==== Source data ====
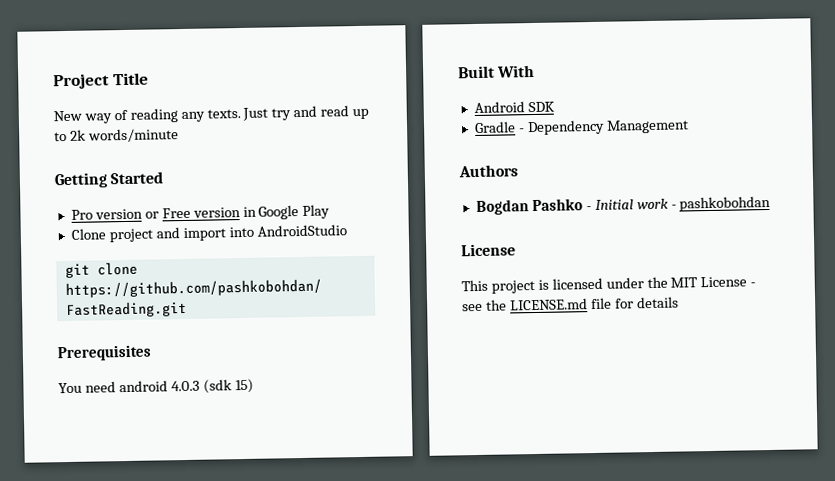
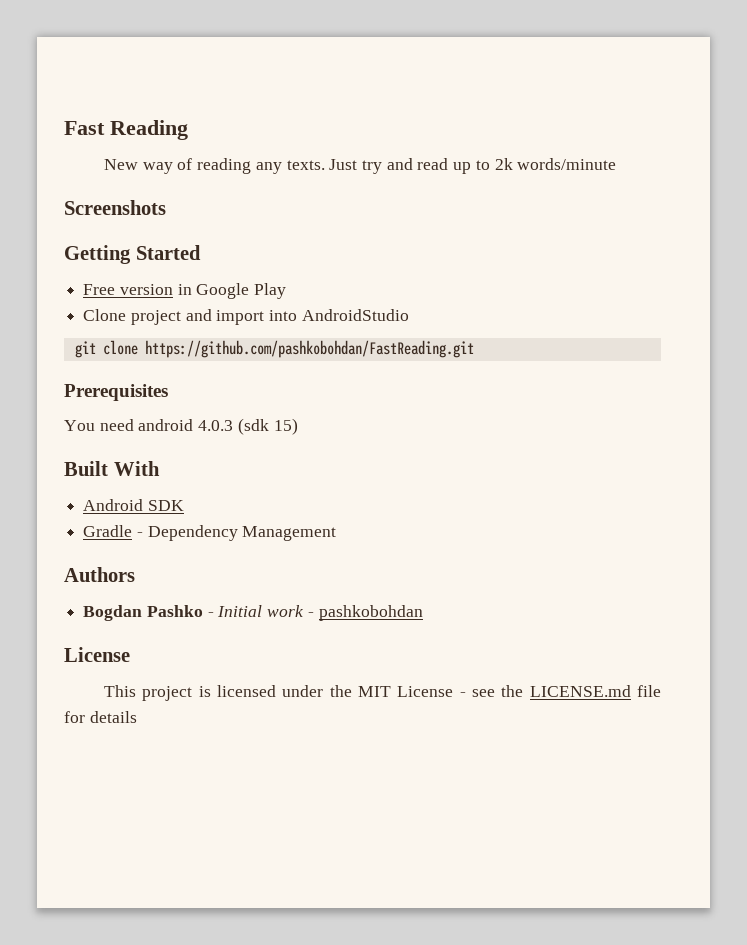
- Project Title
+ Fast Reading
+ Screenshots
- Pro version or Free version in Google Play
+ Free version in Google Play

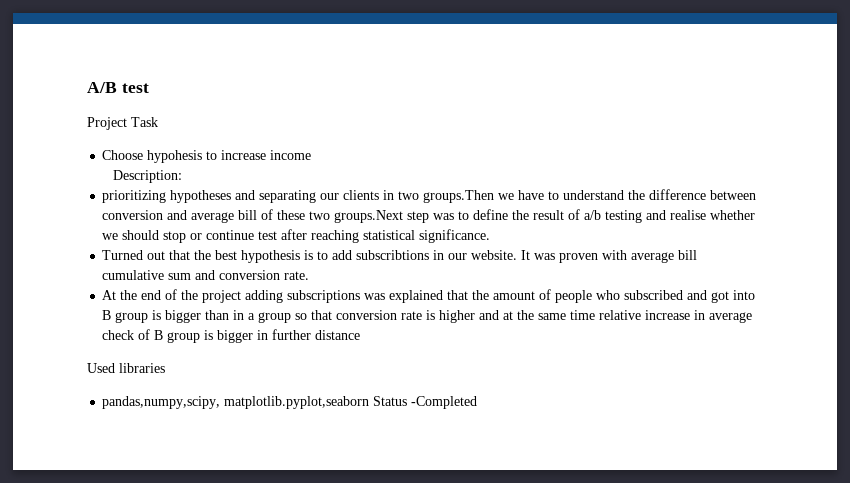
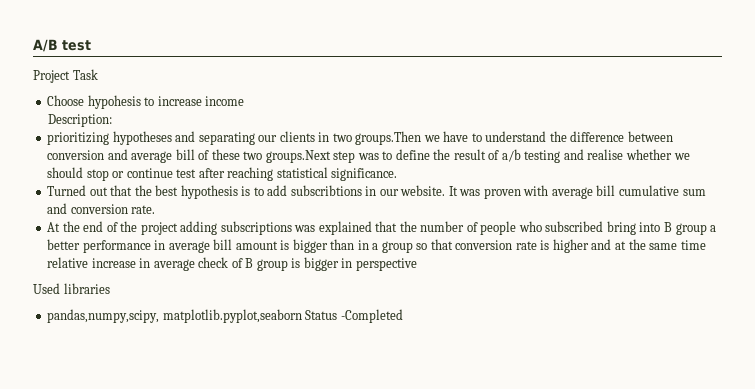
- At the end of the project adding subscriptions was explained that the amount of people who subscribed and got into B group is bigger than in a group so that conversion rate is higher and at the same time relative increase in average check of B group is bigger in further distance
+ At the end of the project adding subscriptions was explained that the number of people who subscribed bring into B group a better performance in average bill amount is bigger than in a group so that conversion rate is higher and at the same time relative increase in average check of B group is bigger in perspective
====
Task requirements: Restate exactly, please, only the lines between the start of the data and the line containing "- At the end", both ends included, skipping the pictures.

Exercise output:
- Project Title
+ Fast Reading
+ Screenshots
- Pro version or Free version in Google Play
+ Free version in Google Play

- At the end of the project adding subscriptions was explained that the amount of people who subscribed and got into B group is bigger than in a group so that conversion rate is higher and at the same time relative increase in average check of B group is bigger in further distance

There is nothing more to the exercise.